I laughed. “Not when Constance is packing.” I went to my room and grabbed a sweatshirt, then took my 3-D glasses from the special top drawer. I slipped them in my pocket.

It was nice to be on my bike. Even though everyone complains about how much it rains in the Pacific Northwest, the air is always fresh here, and the grass and trees are a bright and cheery green. I pumped my legs as fast as they would go and felt the good damp air fill my lungs. The tires made swishing sounds as they sliced through the murky brown puddles.

I turned the corner of our development and pedaled past the entrances to two other developments. Both Constance and Allie lived in the third development down from me, exactly seven minutes by bike.

Constance’s mother met me at the front door. “Where have you been, Miss Missy? I’m no help and poor Allie is about to lose her mind.”

“Sorry,” I said. “I lost track of time.” I walked down the hall and stood quietly in the bedroom doorway, studying my two best friends. They were so different from each other—Constance, like a three-year-old or a chipmunk, constantly darting from one shiny object to the next, and Allie, more like one of those panting dogs in Scotland, the kind obsessed with herding sheep into neat little pens.

Allie, who was sitting on the edge of the bed, saw me first. “Missy! It’s about time!” She rolled her eyes at Constance, the pile of clothes and empty suitcase in the middle of the floor. “Every time I put something in she takes it out!”

Packing Day had started two summers before, when Allie and Constance first signed up for the same sleepaway camp on the east side of the Cascade Mountains, where it is a guaranteed summer with no rain. They tried to get me to go with them, but my parents said it was too far away and too expensive. I know Packing Day was supposed to help me feel like I was a part of things, and it had worked that way before. But standing there, I just felt dangly and useless. Still, I tried to sound cheerful when I plopped down next to Allie and said, “Okay, what can I do?”

Constance, with a furry pink slipper in her hand, wandered around the room. “I need a theme,” she said. “To help me get started.”

Allie jumped up. “I told you.
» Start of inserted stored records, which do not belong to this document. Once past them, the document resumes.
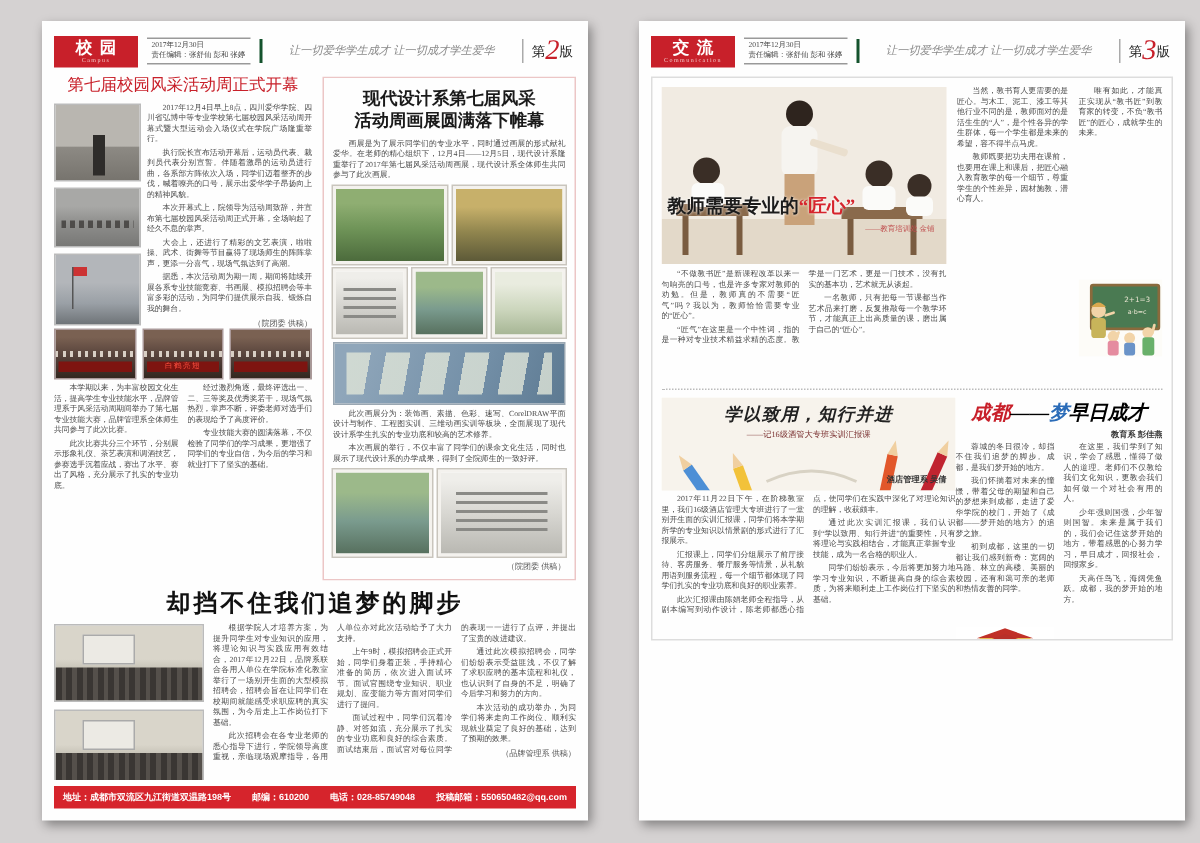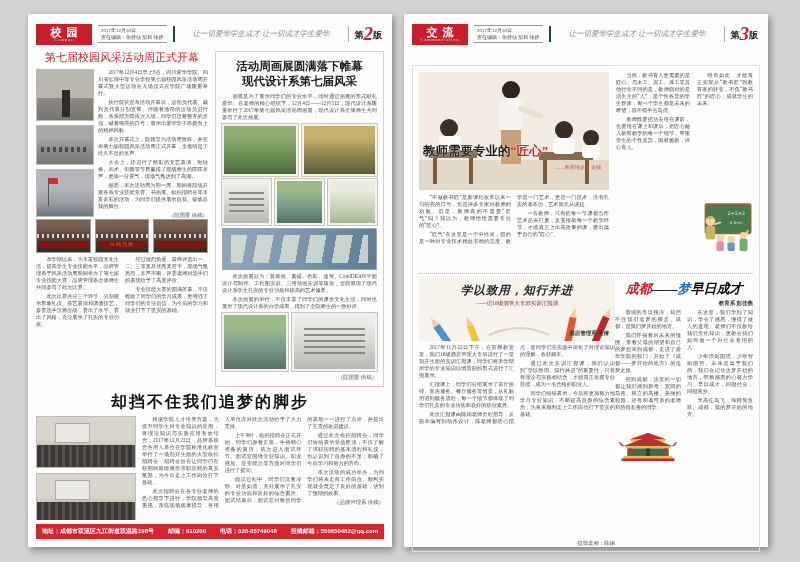--- a/index.html
+++ b/index.html
@@ -21,7 +21,7 @@
   .slogan{flex:1;text-align:center;font-size:7.5px;color:#8a8a8a;font-style:italic;
     white-space:nowrap;overflow:hidden;border-left:2px solid #14532d;border-right:1px solid #aaa;
     padding:3px 2px;}
-  .page-no{font-size:9px;color:#222;font-weight:bold;white-space:nowrap;padding-right:2px;}
+  .page-no{font-size:9px;color:#222;font-weight:normal;white-space:nowrap;padding-right:2px;}
   .page-no .num{color:#c8202a;font-size:19px;font-style:italic;vertical-align:-2px;}
 
   

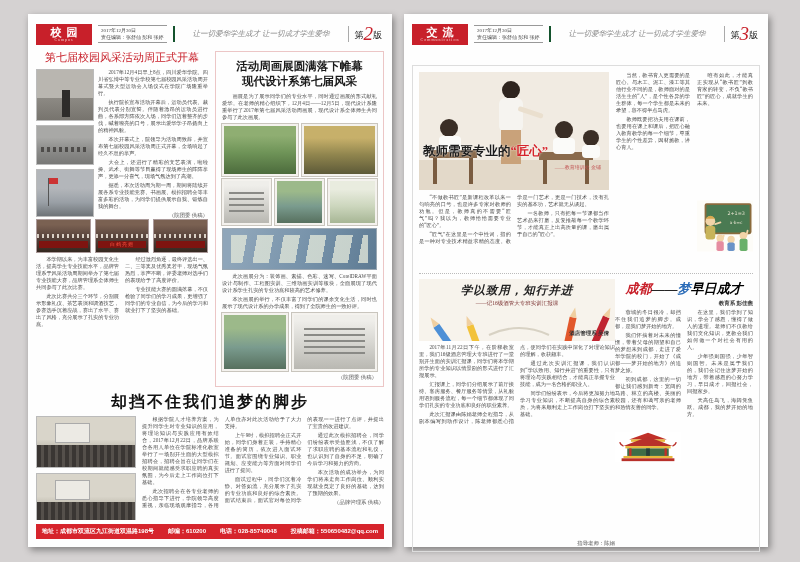--- a/index.html
+++ b/index.html
@@ -8,7 +8,7 @@
   .page{position:absolute;top:14px;width:364px;height:533px;background:#fefefe;
     box-shadow:2px 3px 7px rgba(0,0,0,.4);box-sizing:border-box;padding:8px;}
   #page-left{left:28px;}
-  #page-right{left:404px;}
+  #page-right{left:426px;}
 
   
   .masthead{display:flex;align-items:center;height:24px;gap:6px;}

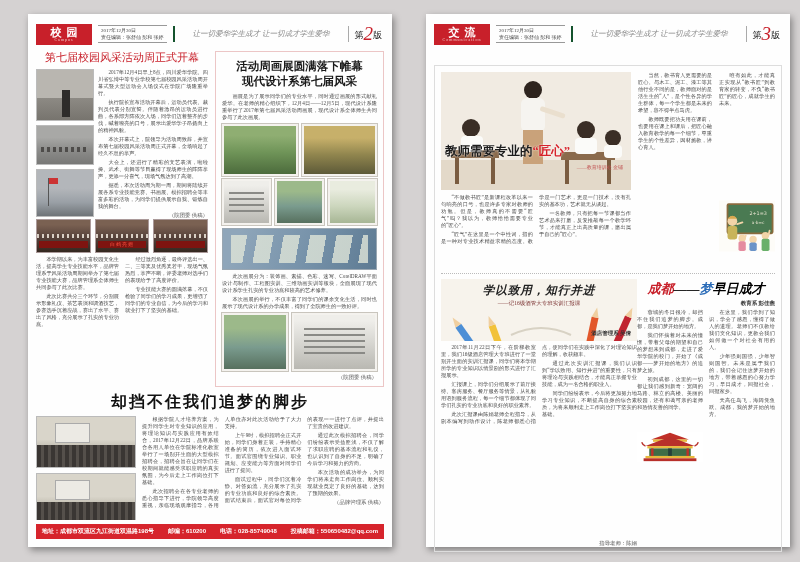--- a/index.html
+++ b/index.html
@@ -193,8 +193,8 @@
 
       <div class="colB">
         <div class="a3-title">
+          <div>现代设计系第七届风采</div>
           <div>活动周画展圆满落下帷幕</div>
-          <div>现代设计系第七届风采</div>
         </div>
         <div class="body-text">
           <p>画展是为了展示同学们的专业水平，同时通过画展的形式献礼爱华。在老师的精心组织下，12月4日——12月5日，现代设计系隆重举行了2017年第七届风采活动周画展，现代设计系全体师生共同参与了此次画展。</p>

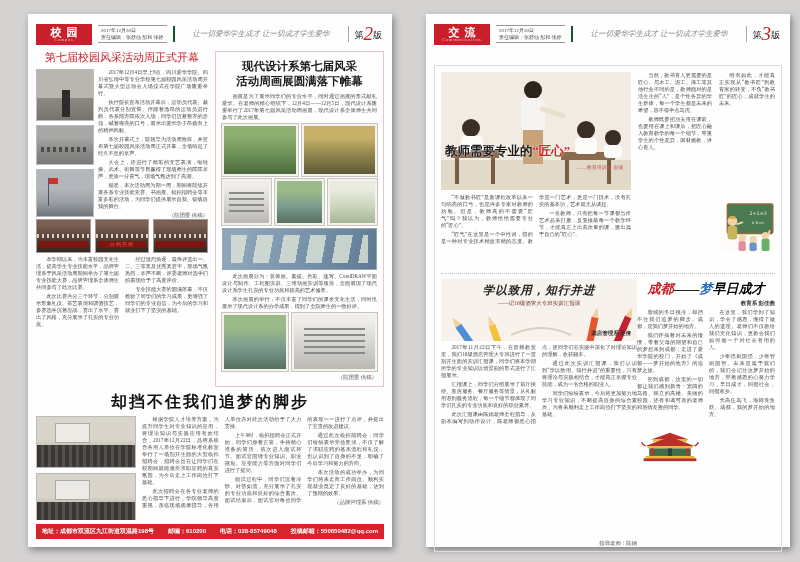--- a/index.html
+++ b/index.html
@@ -98,7 +98,7 @@
     justify-content:space-between;padding:0 6px;font-family:"Liberation Sans",sans-serif;}
 
   
-  .r-content{border:1px solid #ddd;margin-top:19px;height:487px;box-sizing:border-box;
+  .r-content{border:1px solid #ddd;margin-top:5px;height:376px;box-sizing:border-box;
     padding:6px;overflow:hidden;}
   .r-top{display:flex;gap:7px;height:196px;overflow:hidden;}
   .r-photo-block{width:190px;flex:none;display:flex;flex-direction:column;}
The theme is summer camp.” She grabbed the furry slipper from Constance’s hand and tossed it aside. Then she crouched next to the pile of clothes and pawed through it. Soft, wispy things flew through the air. “You don’t need anything like any of this. You need shorts. T-shirts. One sweatshirt for chilly nights. Where’s your underwear?”

I slid off the bed, joined Allie at the clothing pile, and dug around until I found a black velvet cap. “You’ll need a hat,” I said, placing it on my head. “Even I know that and I’ve never been to camp.”

Allie snatched away the cap. “No velvet at summer camp!” She dug out a pair of khaki shorts and dropped it in the suitcase. “There. Do not remove. And find more like it.”

Constance reached into the pile and pulled out a bathing suit top. It still had the tags. She placed it in the suitcase, right next to the khaki shorts. Then Allie found a pink bra and said, “Where are your others? You’ll need at least two more bras.” Which made Constance sigh dramatically.

“Well, thank goodness I don’t have to worry about that,” I said, my voice a little too loud to be real.